I Matia Bazar sono nati artisticamente a Genova nel 1975: Piero Cassano, Aldo Stellita, Carlo Marrale provenivano dai jet, Giancarlo Golzi suonava al museo Rosenbach. Con Antonella Ruggero cantante solista, nacque la band e diventarono popolari con il motivo "Stasera che sera".

Pubblicarono una serie di hits mondiali, tra cui "Solo tu" nel 1978 primo posto nelle classifiche francesi e spagnole per quattro settimane, e oltre un milione di dischi venduti, ed il brano "Per un'ora d'amore" nel 78, primo posto in Spagna e nei paesi di lingua latina ed ospiti d'onore al Festival di Vina del Mar. Nel 78 vinsero il Festival di Sanremo (nella foto) con l'emozionante "..E dirsi ciao".

Nel 79 arrivò il successo anche con "C'è tutto un mondo intorno". Piero Cassano lasciò il gruppo, e subentrò alle tastiere Mauro Sabbione, ed iniziò il primo cambiamento sound dei Matia: la svolta tecno di "Fantasia" e dell'elegante "Vacanze Romane". Nel 1984 anche Sabbione lasciò il gruppo, subentrò al suo posto Sergio Cossu che firmò la delicata "Souvenir" (premio della critica al Festival di Sanremo del 1985.

La vocalista Antonella Ruggero lasciò il gruppo nel 1989, fu sostituita da Laura Valente. Il Festival di Sanremo, consacra due altri successi per i Matia, "Piccoli giganti" nel 91, e "Dedicato a te" nel 93. Dopo un'intensa stagione di concerti, l'autore e chitarrista Carlo Marrale abbandona il gruppo. Aldo Stellita, bassista e poeta storico del gruppo viene a mancare.

Giancarlo Golzi decise in seguite di ricostruire la band con Piero Cassano, compagno insostituibile, con il quale ricerca una nuova vocalist, entrò così a far parte del gruppo la voce straordinaria di Silvia Mezzanotte (nella foto negli anni 90).

Golzi insieme con Fabio Perversi, giovane autore polistrumentista di Monza, diventa autore dei testi.

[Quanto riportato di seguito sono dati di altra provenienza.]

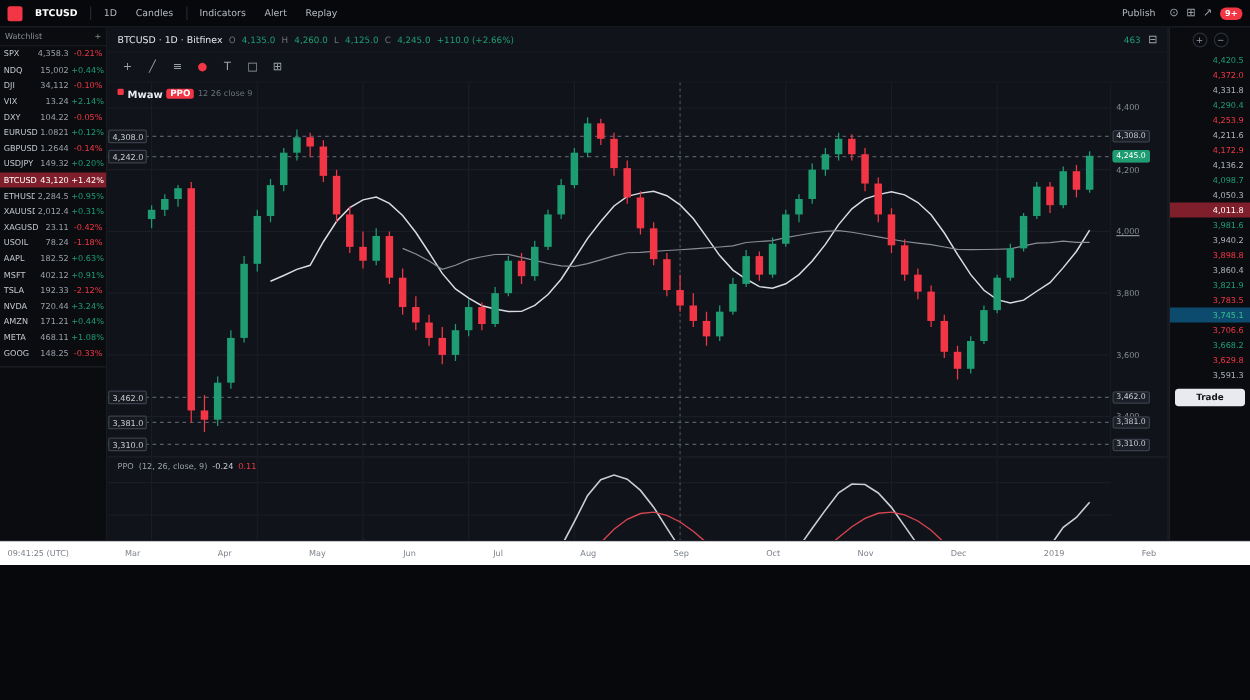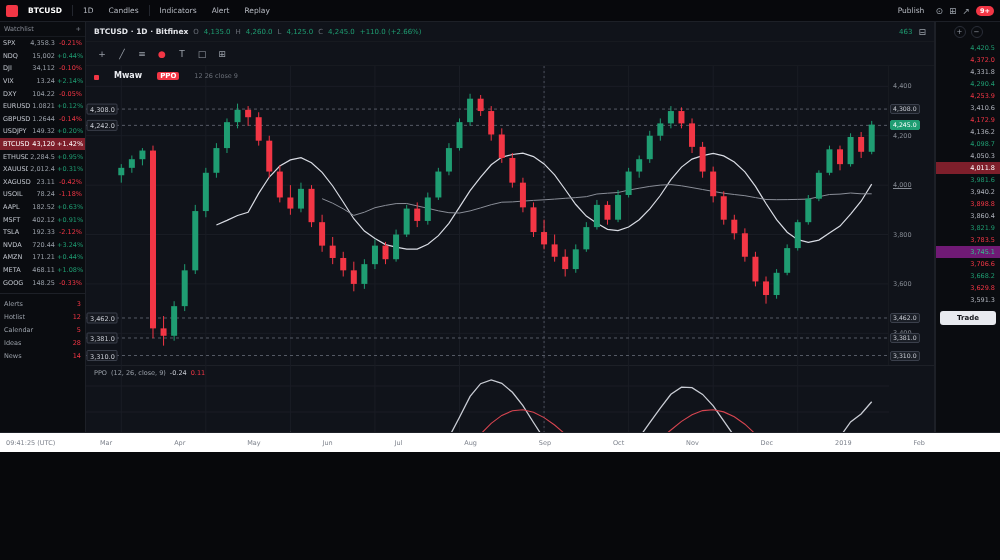--- a/index.html
+++ b/index.html
@@ -34,7 +34,7 @@
   
   .main{position:absolute;top:22px;left:86px;width:849px;bottom:20px;background:#10131a;border-right:1px solid #1d2027;display:flex;flex-direction:column}
   .chead{height:20px;flex:none;display:flex;align-items:center;gap:5px;padding:0 8px;font-size:7px;color:#9aa0a9;border-bottom:1px solid #171a20}
-  .chead .t{color:#e4e6eb;font-size:7.5px;font-weight:bold}
+  .chead .t{color:#e4e6eb;font-size:7.5px;font-weight:normal}
   .lbl{color:#6b7079}
   .gv{color:#1f9d72}
   .chead-right{margin-left:auto;display:flex;align-items:center;gap:6px;color:#6b7079}

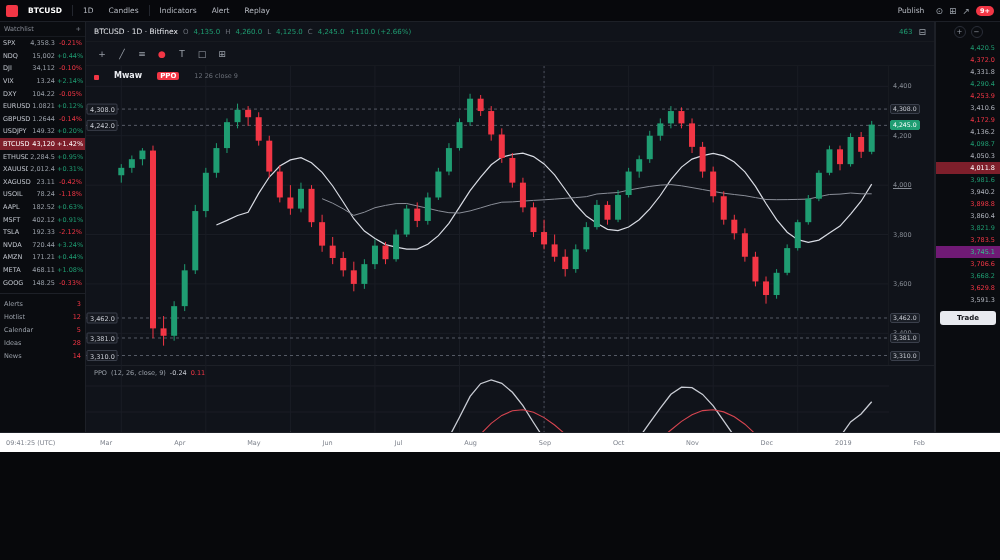--- a/index.html
+++ b/index.html
@@ -47,7 +47,7 @@
   .tick{position:absolute;left:4px}
   .tag{position:absolute;left:1px;padding:0 2px;border-radius:2px;font-size:6.2px;background:#1b1f27;border:1px solid #3a3f4b;color:#c9ccd4;line-height:8px}
   .tag.last{background:#1f9d72;border-color:#1f9d72;color:#fff}
-  .ind-title{position:absolute;top:5px;left:8px;display:flex;align-items:flex-end;gap:15px;font-size:8px;z-index:2}
+  .ind-title{position:absolute;top:5px;left:8px;display:flex;align-items:flex-start;gap:3px;font-size:8px;z-index:2}
   .ind-title .dot{width:5px;height:5px;background:#f23645;border-radius:1px}
   .ind-title .nm{color:#e8eaef;font-weight:bold}
   .ind-title .bdg{background:#f23645;color:#fff;padding:0 3px;border-radius:2px;font-size:7px;font-weight:bold}

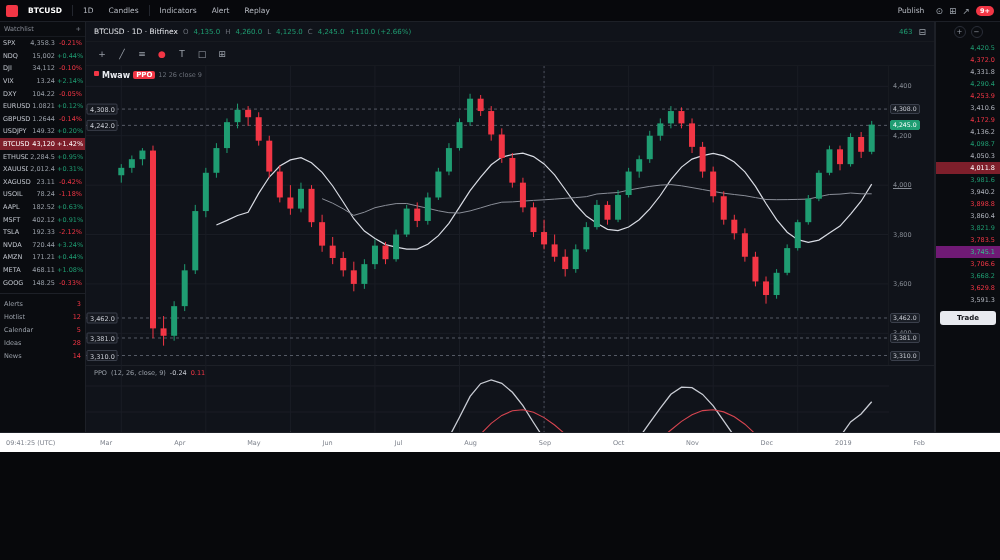--- a/index.html
+++ b/index.html
@@ -500,7 +500,7 @@
         <div class="rp-row w">4,331.8</div>
         <div class="rp-row g">4,290.4</div>
         <div class="rp-row r">4,253.9</div>
-        <div class="rp-row w">3,410.6</div>
+        <div class="rp-row w">4,211.6</div>
         <div class="rp-row r">4,172.9</div>
         <div class="rp-row w">4,136.2</div>
         <div class="rp-row g">4,098.7</div>

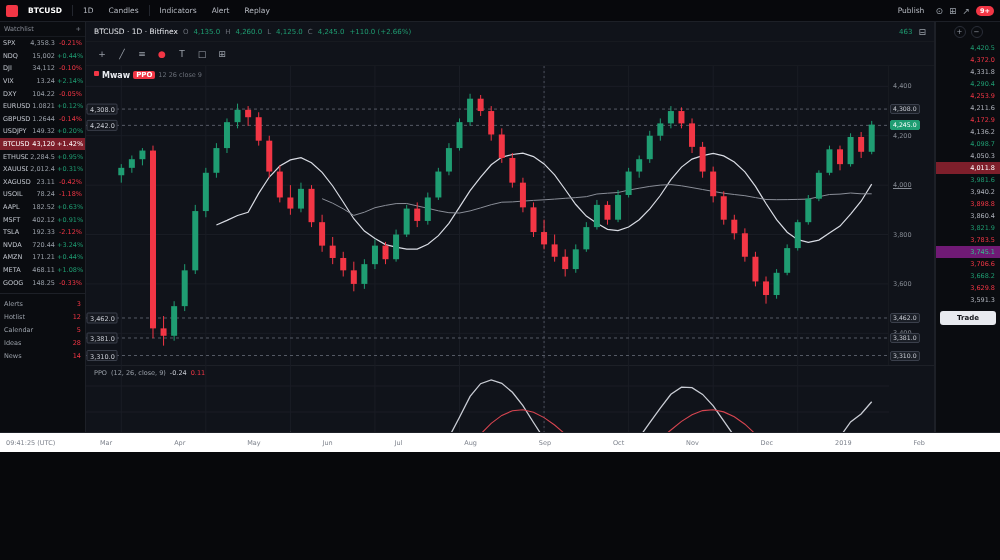--- a/index.html
+++ b/index.html
@@ -63,7 +63,7 @@
   .rp-row{height:12px;display:flex;align-items:center;justify-content:flex-end;padding:0 5px;cursor:default}
   .rp-row.r{color:#f23645}.rp-row.g{color:#1f9d72}.rp-row.w{color:#aeb2bb}
   .rp-row.hlr{background:#7e1f2b;color:#fff}
-  .rp-row.hlg{background:#701a75;color:#35c08e}
+  .rp-row.hlg{background:#0c4a6e;color:#35c08e}
   .trade-btn{margin:5px 4px;height:14px;background:#e8eaef;color:#14161b;border-radius:3px;display:flex;align-items:center;justify-content:center;font-size:7px;font-weight:bold;cursor:pointer}
 
   

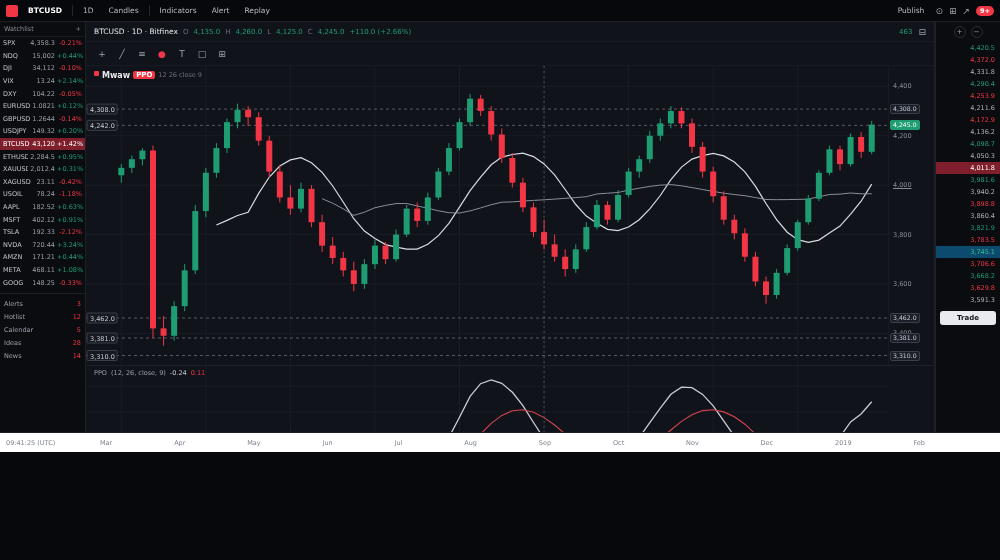--- a/index.html
+++ b/index.html
@@ -203,28 +203,6 @@
         </div>
       </div>
     <div class="sep"></div>
-    <div id="panelrows">
-        <div class="pn-row">
-          <span>Alerts</span>
-          <span class="pn-val">3</span>
-        </div>
-        <div class="pn-row">
-          <span>Hotlist</span>
-          <span class="pn-val">12</span>
-        </div>
-        <div class="pn-row">
-          <span>Calendar</span>
-          <span class="pn-val">5</span>
-        </div>
-        <div class="pn-row">
-          <span>Ideas</span>
-          <span class="pn-val">28</span>
-        </div>
-        <div class="pn-row">
-          <span>News</span>
-          <span class="pn-val">14</span>
-        </div>
-      </div>
   </aside>
 
   <main class="main">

Nel 2000 arriva il successo al Festival di Sanremo, con "Brivido Caldo" i Matia Bazar riposizionano la propria identità musicale, proponendosi con classe ed eleganza. Il successivo singolo "Non abbassare gli occhi" è un'ulteriore conferma. La canzone era dedicata al compagno scomparso.

Nel 2001 i Matia Bazar tornano a Sanremo (nella foto) con "Questa nostra grande storia d'amore" e si piazzano al terzo posto.

Il gruppo che ha 27 anni d'attività, dopo i successi delle passate edizioni, torna a Sanremo nel 2002 (nella foto), e presenta "Messaggio d'amore" di P.Cassano e G.Golzi, "un brano pop, orecchiabile e di grande impatto emotivo. E' un pezzo nato in studio lo scorso autunno, - spiega Giancarlo Golzi- batterista e autore delle liriche del gruppo".

Il testo è una riflessione sulla totale trasparenza di coppia. La vita a volte è strana può portare ad avere un rapporto intenso e duraturo con una persona facendoti dubitare di conoscerla totalmente, al di là della fisicità e dei comuni intenti quotidiani. . Una considerazione struggente soprattutto se a interpretarla con magistrale bravura è Silvia Mezzanotte, affascinante leadership della band, che continua a sorprenderci grazie alle straordinarie capacità vocali e all'istintiva gestualità sul palcoscenico.

Il brano vincitore della 52a Edizione del Festival di Sanremo "Messaggio d'amore" è un'ennesima prova dell'inesauribile vena creativa del gruppo. La canzone è stata arrangiata da Mario Natale e la tecnologia "Ritmo della luna".

I Matia Bazar sono: (voce) Silvia Mezzanotte, di Bologna, Piero Cassano di Genova, tastiere e voce, Fabio Perversi, di Milano, tastiere e violino, e Giancarlo Golzi di Sanremo, alla batteria. Il sito ufficiale dei Matia Bazar: www.matiabazar.com.